The privy was downhill from the house next to the corral and there was no toilet paper. Old newspaper, catalogs or magazines were used and in the summer a pan of barely warm water was there for hygiene. During a dark night, blizzard, or brown out from a dust storm, you followed the corral poles-no flashlights.

There were two springs close to the house that ran clear, clean, and cold water. The one right next to it was a “soft” water spring. It was great for washing clothes and felt smooth, almost slick, on your skin. If you drank from it, it would clean you out just as effectively as it cleaned clothes. Not all clean water is equal.

The second spring was a half mile from the cabin and it was cold, clear, and tasted wonderful. The spring itself was deep – an eight foot corral pole never hit bottom- and flowed through the year. It was from here that the kids would fill two barrels on a heavy duty sled with water for the house and the animals. They would lead the old white horse that was hitched to the sledge back to the buildings and distribute the water for people and animals. In the summer, they made two trips in the morning and maybe a third in the evening. In the winter, one trip in the morning and one in the evening. They did this alone.
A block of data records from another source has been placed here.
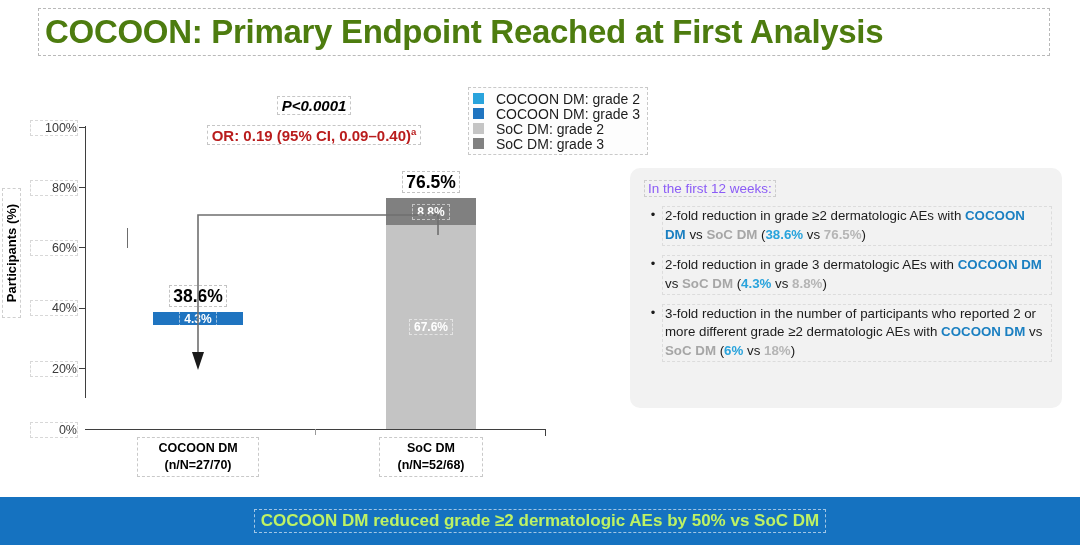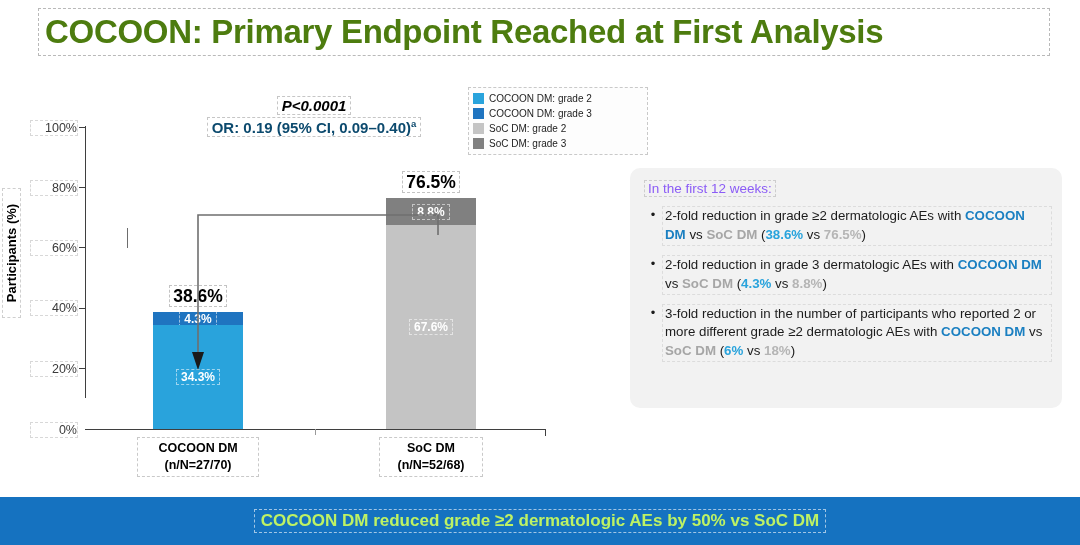--- a/index.html
+++ b/index.html
@@ -195,9 +195,10 @@
     flex: 0 0 auto;
   }
   .legend-label {
-    font-size: 10px;
+    font-size: 14px;
     color: #1c1c1c;
     white-space: nowrap;
+    margin-left: 7px;
   }
 
   

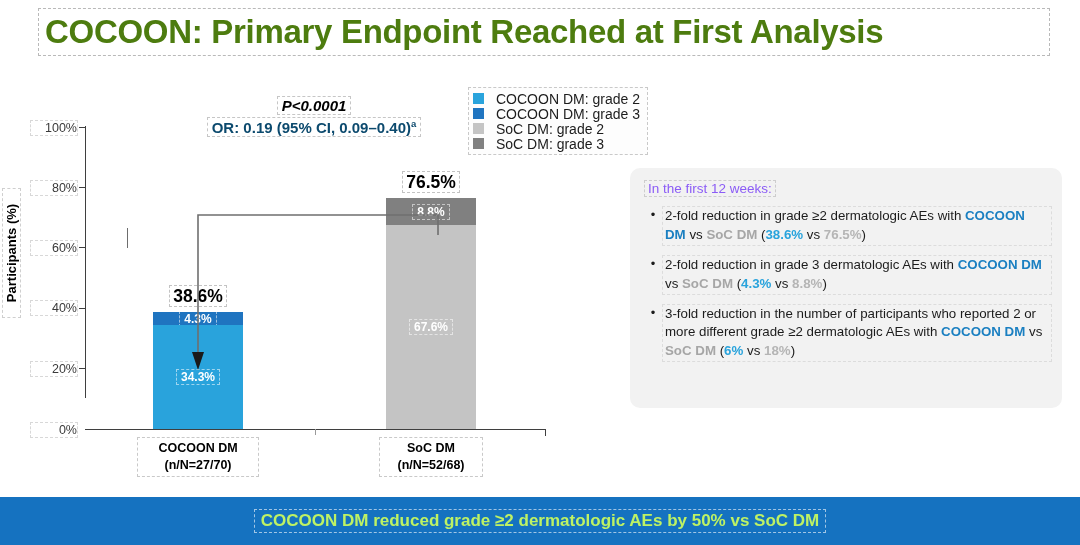--- a/index.html
+++ b/index.html
@@ -160,8 +160,8 @@
   #stat-p i { font-style: italic; }
   #stat-or {
     display: inline-block;
-    margin-top: 2px;
-    font-size: 15px; font-weight: bold; color: #0c4a6e;
+    margin-top: 10px;
+    font-size: 15px; font-weight: bold; color: #b91c1c;
     border: 1px dashed #c6c6c6;
     padding: 0 4px;
     white-space: nowrap;

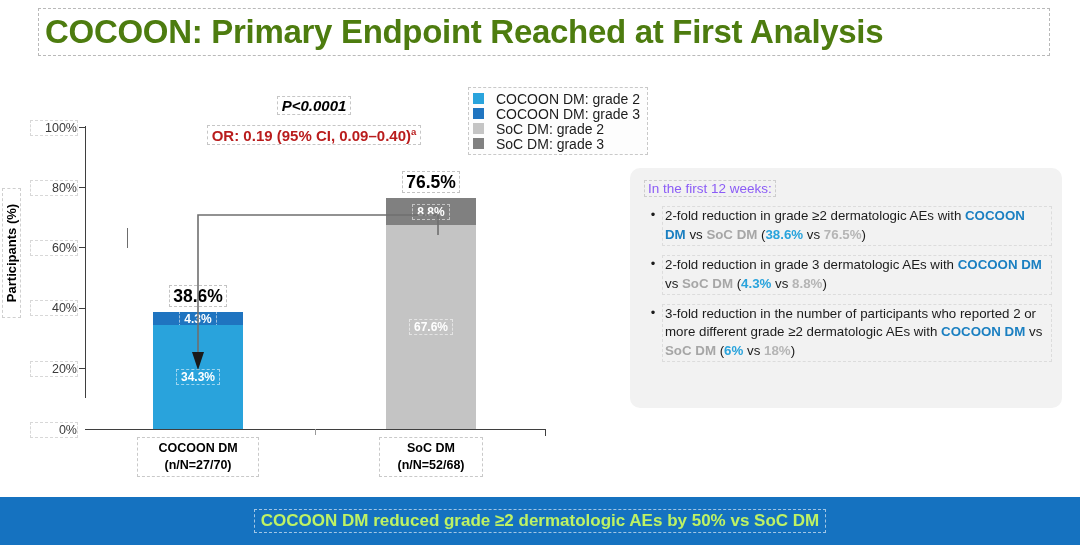--- a/index.html
+++ b/index.html
@@ -304,9 +304,6 @@
         <span class="seg-label">4.3%</span>
       </div>
 
-      <div class="seg" style="top:13px; height:104px; background:#29a3dc;">
-        <span class="seg-label">34.3%</span>
-      </div>
     </div>
 
     <div class="bar-col" id="bar-soc" style="left:386px; top:120px; width:90px; height:231px;">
Breakfast was a big meal because they’re going to be working hard. Usually there would be homemade sausage, eggs and either cornmeal mush or oatmeal. More food was prepared than what was going to be eaten right then. The extra food was left on the table under a dish towel and eaten as wanted during the day. When evening meal was cooked, any leftovers were reheated. The oatmeal or the mush was sliced and fried for supper. It was served with butter, syrup, honey or molasses.

The homemade sausage was from a quarter or half a hog. The grinder was a small kitchen grinder that clamped on the edge of a table and everybody took turns cranking. When all the hog had been ground, the sausage mix was added and kneaded in by hand. Then it was immediately fried into patties. The patties were placed, layer by layer, into a stone crock and covered with the rendered sausage grease. The patties were reheated as needed. The grease was used for gravies as well as re-cooking the patties. Occasionally a fresh slice of bread would be slathered with a layer of sausage grease and a large slice of fresh onion would top it off for quick sandwich. Nothing was wasted.
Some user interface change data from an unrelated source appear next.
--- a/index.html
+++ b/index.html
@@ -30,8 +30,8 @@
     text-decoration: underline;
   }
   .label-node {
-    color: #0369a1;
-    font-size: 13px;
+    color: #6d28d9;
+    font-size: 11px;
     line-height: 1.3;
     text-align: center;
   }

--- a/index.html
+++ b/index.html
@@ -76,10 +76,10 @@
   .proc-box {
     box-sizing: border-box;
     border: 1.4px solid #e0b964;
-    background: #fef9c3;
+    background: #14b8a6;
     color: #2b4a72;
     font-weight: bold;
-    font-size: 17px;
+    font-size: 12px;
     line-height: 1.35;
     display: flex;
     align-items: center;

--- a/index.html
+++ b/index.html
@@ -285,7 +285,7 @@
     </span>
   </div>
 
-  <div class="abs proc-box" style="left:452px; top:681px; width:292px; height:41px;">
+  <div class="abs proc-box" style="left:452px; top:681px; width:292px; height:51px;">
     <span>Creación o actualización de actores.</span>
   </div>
Some of their protein came from dried fish or beef. Usually this had to be soaked to remove the excess salt or lye. Then it was boiled. Leftovers would go into hash, fish patties, or potato cakes.

The kitchen garden ran mostly to root crops. Onion, turnip, rutabaga, potato and radishes grew under chicken wire. Rhubarb was canned for use as a winter tonic to stave off scurvy. Lettuce, corn, and other above ground crops suffered from deer, rats, and gumbo clay soil. Surprisingly, cabbage did well. The winter squash didn’t do much, only 2 or 3 gourds. Grasshoppers were controlled by the chickens and turkeys. There was endless hoeing.
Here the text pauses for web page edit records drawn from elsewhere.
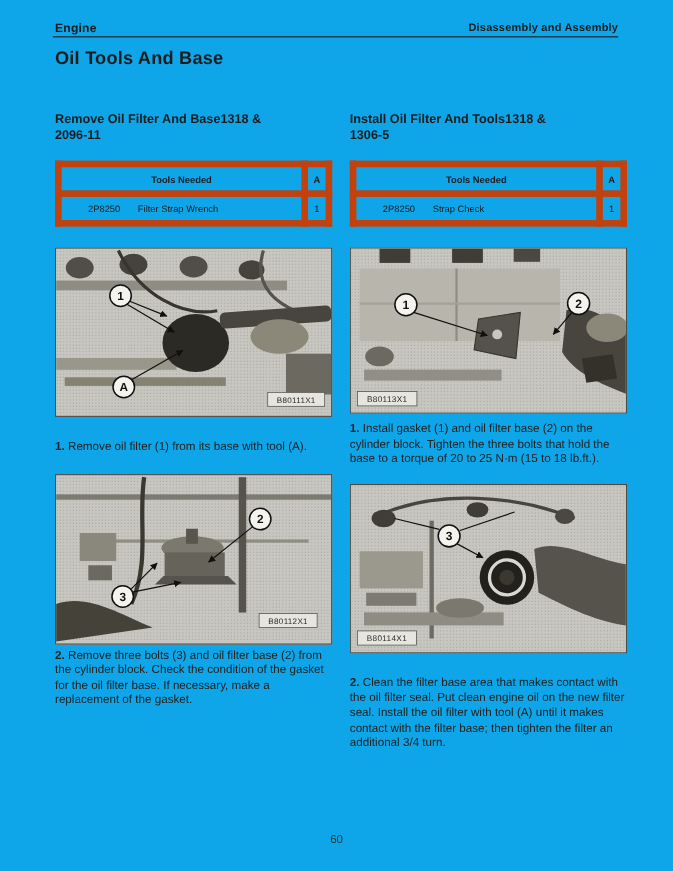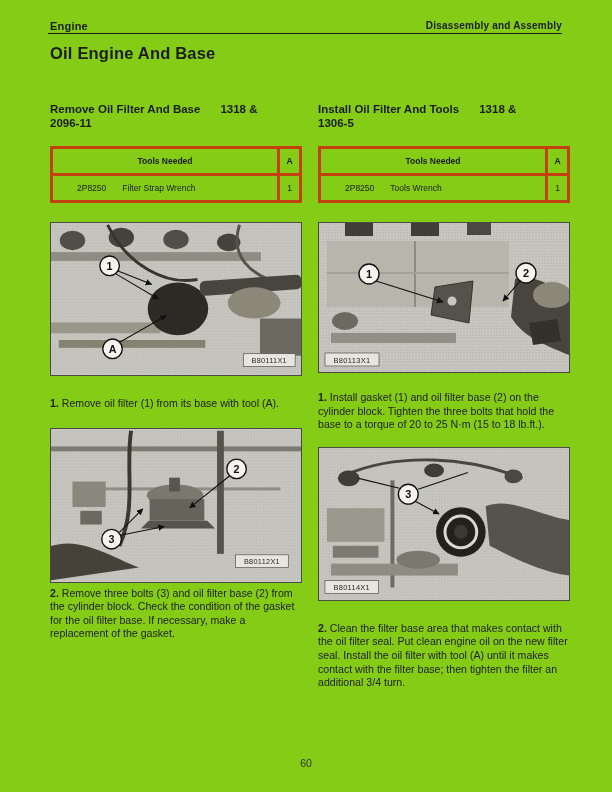--- a/index.html
+++ b/index.html
@@ -5,7 +5,7 @@
   * { margin:0; padding:0; box-sizing:border-box; }
   html,body { background:#ffffff; }
   body { font-family:"Liberation Sans", sans-serif; }
-  .page { position:relative; width:612px; height:792px; background:#84cc16; color:#1c1c1c; overflow:hidden; }
+  .page { position:relative; width:612px; height:792px; background:#0ea5e9; color:#1c1c1c; overflow:hidden; }
 
   .hdr-left  { position:absolute; left:50px;  top:20px; font-size:11px; font-weight:bold; letter-spacing:.2px; }
   .hdr-right { position:absolute; right:50px; top:20px; font-size:10px; font-weight:bold; letter-spacing:.2px; }

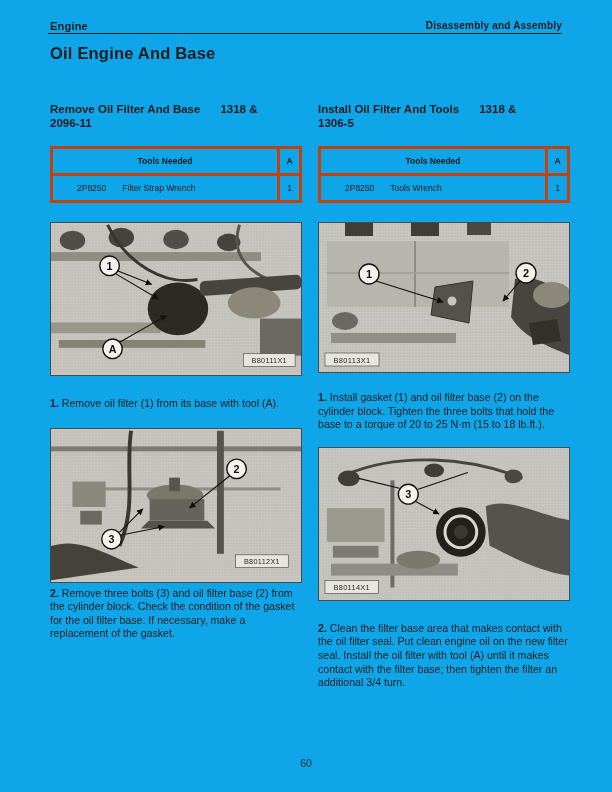--- a/index.html
+++ b/index.html
@@ -52,7 +52,7 @@
   <div class="hdr-right">Disassembly and Assembly</div>
   <div class="hdr-rule"></div>
 
-  <div class="page-title">Oil Engine And Base</div>
+  <div class="page-title">Oil Tools And Base</div>
 
   <div class="col col-left">
     <div class="sec-head">

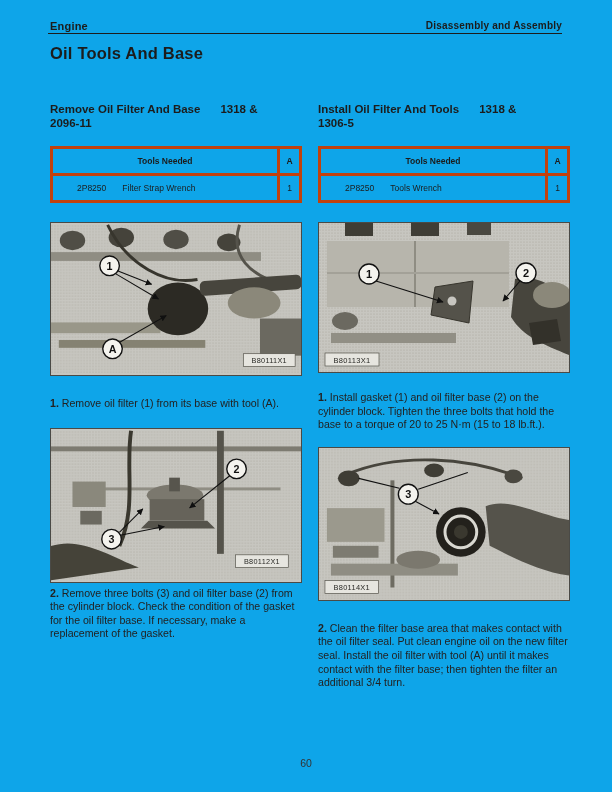--- a/index.html
+++ b/index.html
@@ -18,7 +18,7 @@
   .col-right { left:318px; }
 
   .sec-head  { font-size:11.5px; font-weight:bold; line-height:14px; }
-  .sec-ref   { margin-left:20px; }
+  .sec-ref   { margin-left:0; }
 
   table.tools { width:100%; border-collapse:collapse; margin-top:16px; }
   table.tools th, table.tools td { border:3px solid #c2410c; font-size:8.5px; height:27px; padding:0 2px; color:#1c1c1c; }

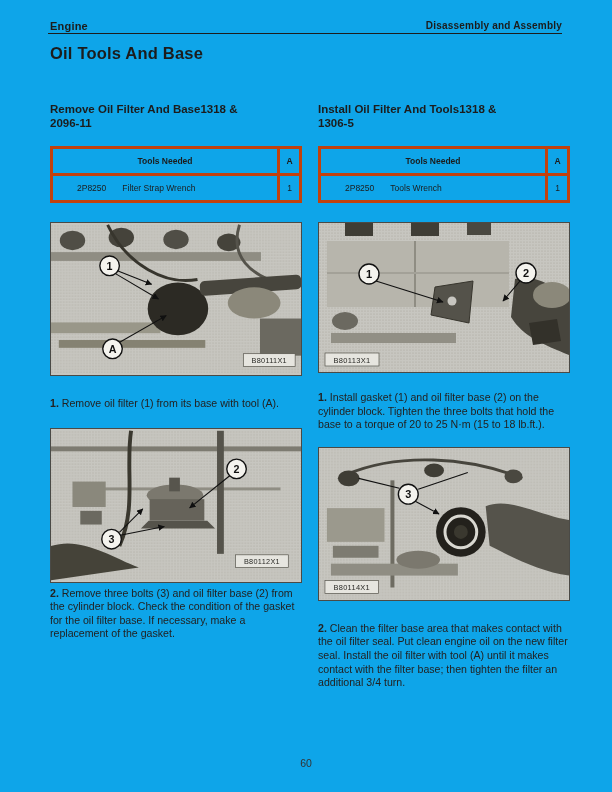--- a/index.html
+++ b/index.html
@@ -21,7 +21,7 @@
   .sec-ref   { margin-left:0; }
 
   table.tools { width:100%; border-collapse:collapse; margin-top:16px; }
-  table.tools th, table.tools td { border:3px solid #c2410c; font-size:8.5px; height:27px; padding:0 2px; color:#1c1c1c; }
+  table.tools th, table.tools td { border:6px solid #c2410c; font-size:8.5px; height:27px; padding:0 2px; color:#1c1c1c; }
   table.tools th.main { font-weight:bold; text-align:center; }
   table.tools .qty   { width:22px; text-align:center; }
   table.tools td.main{ text-align:left; padding-left:24px; font-weight:normal; }

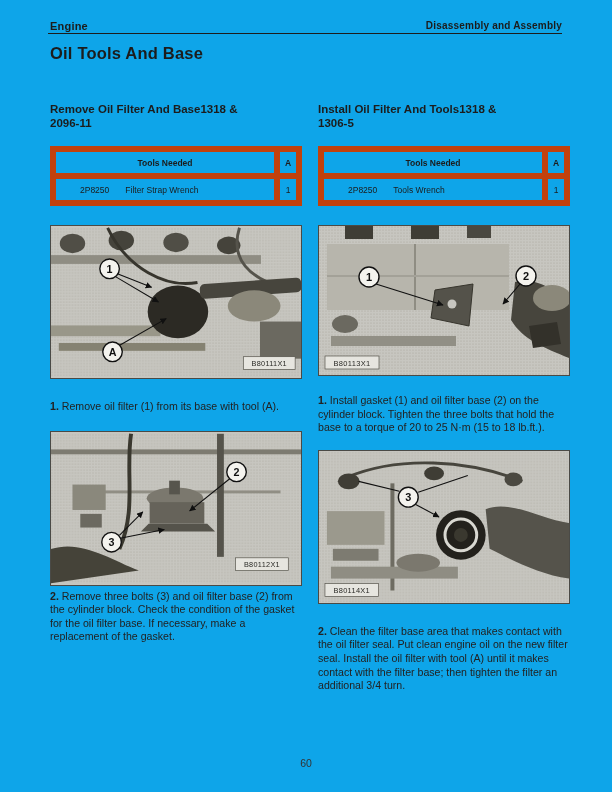--- a/index.html
+++ b/index.html
@@ -192,7 +192,7 @@
       </tr>
       <tr>
         <td class="main">
-          <span>2P8250</span><span class="tool-name">Tools Wrench</span>
+          <span>2P8250</span><span class="tool-name">Strap Check</span>
         </td>
         <td class="qty">1</td>
       </tr>

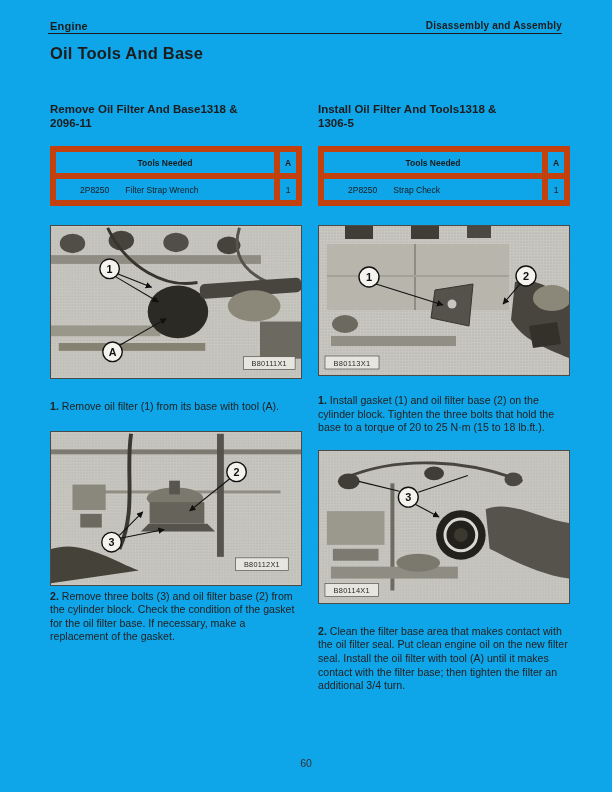--- a/index.html
+++ b/index.html
@@ -36,7 +36,7 @@
   .step { font-size:10.6px; line-height:13.6px; color:#222; }
   .step b { font-weight:bold; }
   .m-top-6  { margin-top:21px; }
-  .m-top-7  { margin-top:18px; }
+  .m-top-7  { margin-top:8px; }
   .m-top-4  { margin-top:4px; }
   .fig2-l   { margin-top:17px; }
   .fig2-r   { margin-top:15px; }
Washing clothes required heating water on the stove, pouring it into three galvanized wash tubs-one for the homemade lye soap and scrub board, the other two for rinsing. Clothes were rinsed and wrung out by hand, then hung on a wire to dry in the air. Your hands became red and raw, your arms and shoulders sore beyond belief by the end of the wash. Wet clothing, especially wool, is heavy and the gray scum from the soap was hard to get out of the clothes.

Personal baths were in a galvanized wash tub screened by a sheet. In the winter it was difficult to haul, heat and handle the water so baths weren’t done often. Most people would do sponge baths.Everybody worked including the kids. There were always more chores to be done than time in the day. It wasn’t just this one family; it was the neighbors as well. You were judged first and foremost by your work ethic and then your honesty. This was critical because if you were found wanting in either department, the extra jobs that might pay cash money, a quarter of beef, hog or mutton would not be available. Further, the cooperation with your neighbors was the only assurance that if you needed help, you would get help. Nobody in the community could get by strictly on their own. A few tried. When they left, nobody missed them. You didn’t have to like someone to cooperate and work with him or her.